EXERCISE:
Figure out the number of lines in the entries that hold the string "missing", then give that number and nothing else.
··· MATERIAL FOR THE TASK
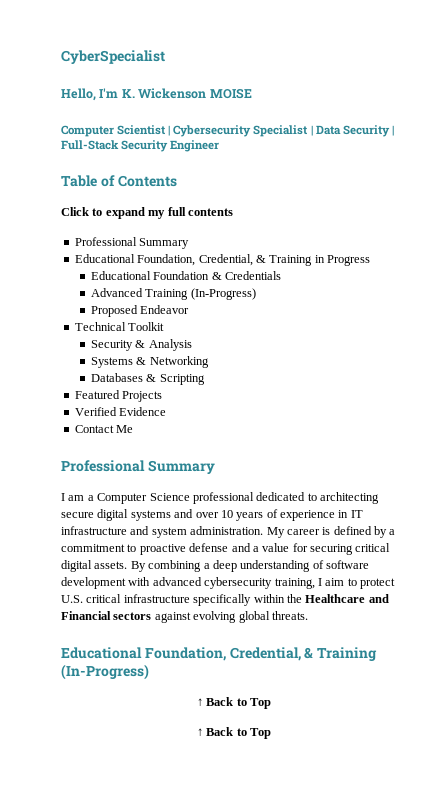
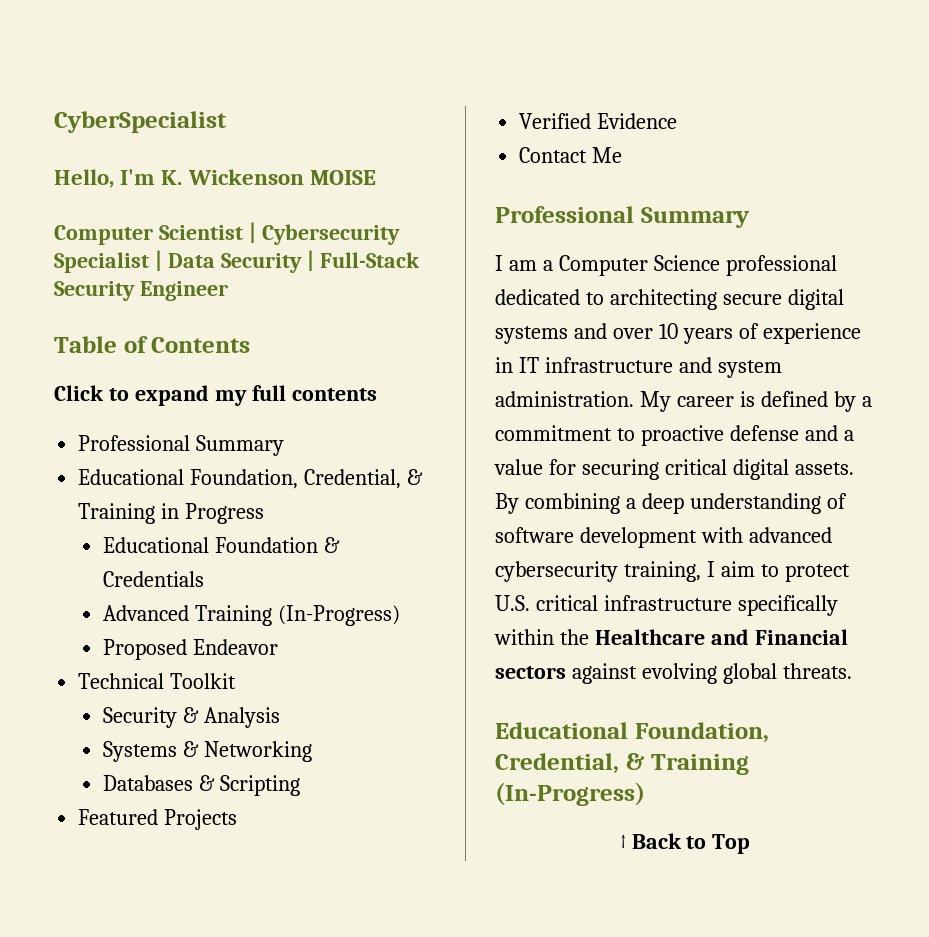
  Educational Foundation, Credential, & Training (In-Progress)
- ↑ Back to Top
······
··· MATERIAL FOR THE TASK
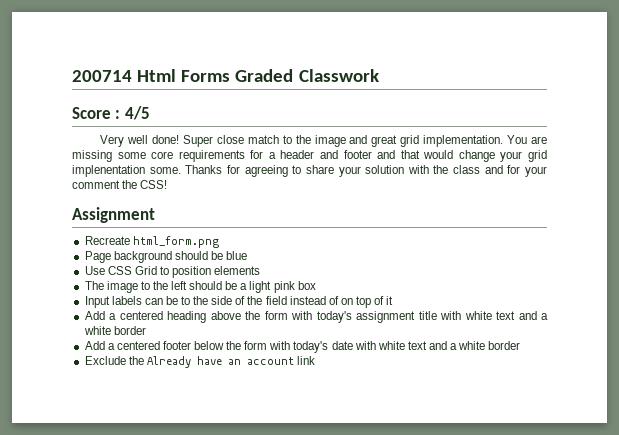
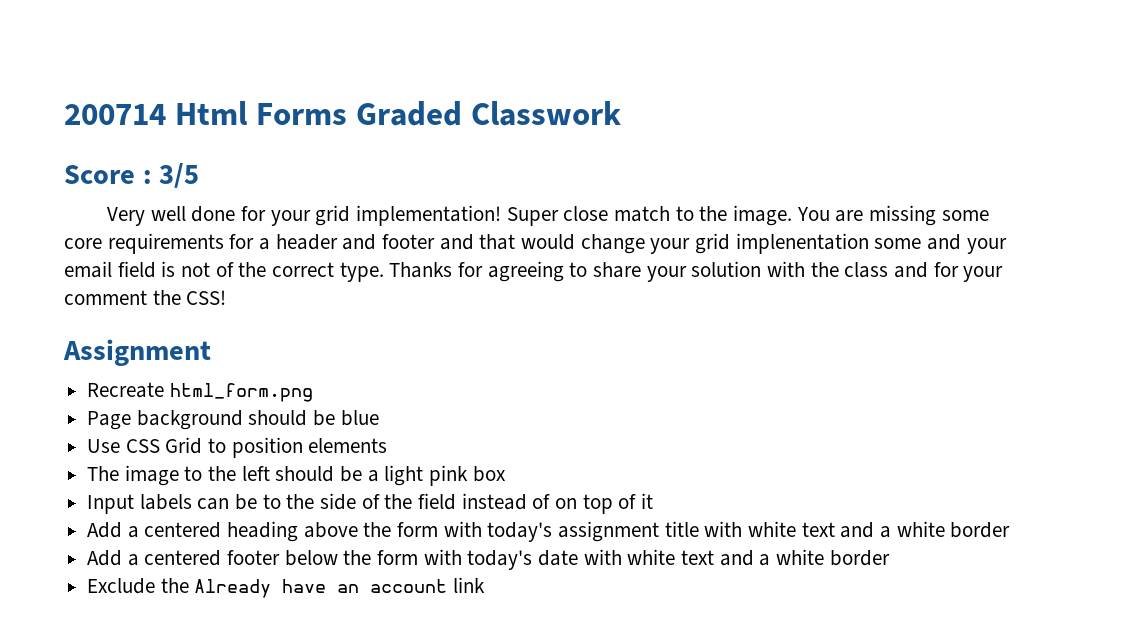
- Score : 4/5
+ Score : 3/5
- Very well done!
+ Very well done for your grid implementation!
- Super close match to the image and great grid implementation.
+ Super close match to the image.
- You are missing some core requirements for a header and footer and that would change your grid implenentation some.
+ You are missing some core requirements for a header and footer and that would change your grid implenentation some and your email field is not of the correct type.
······
FINISHED TASK:
2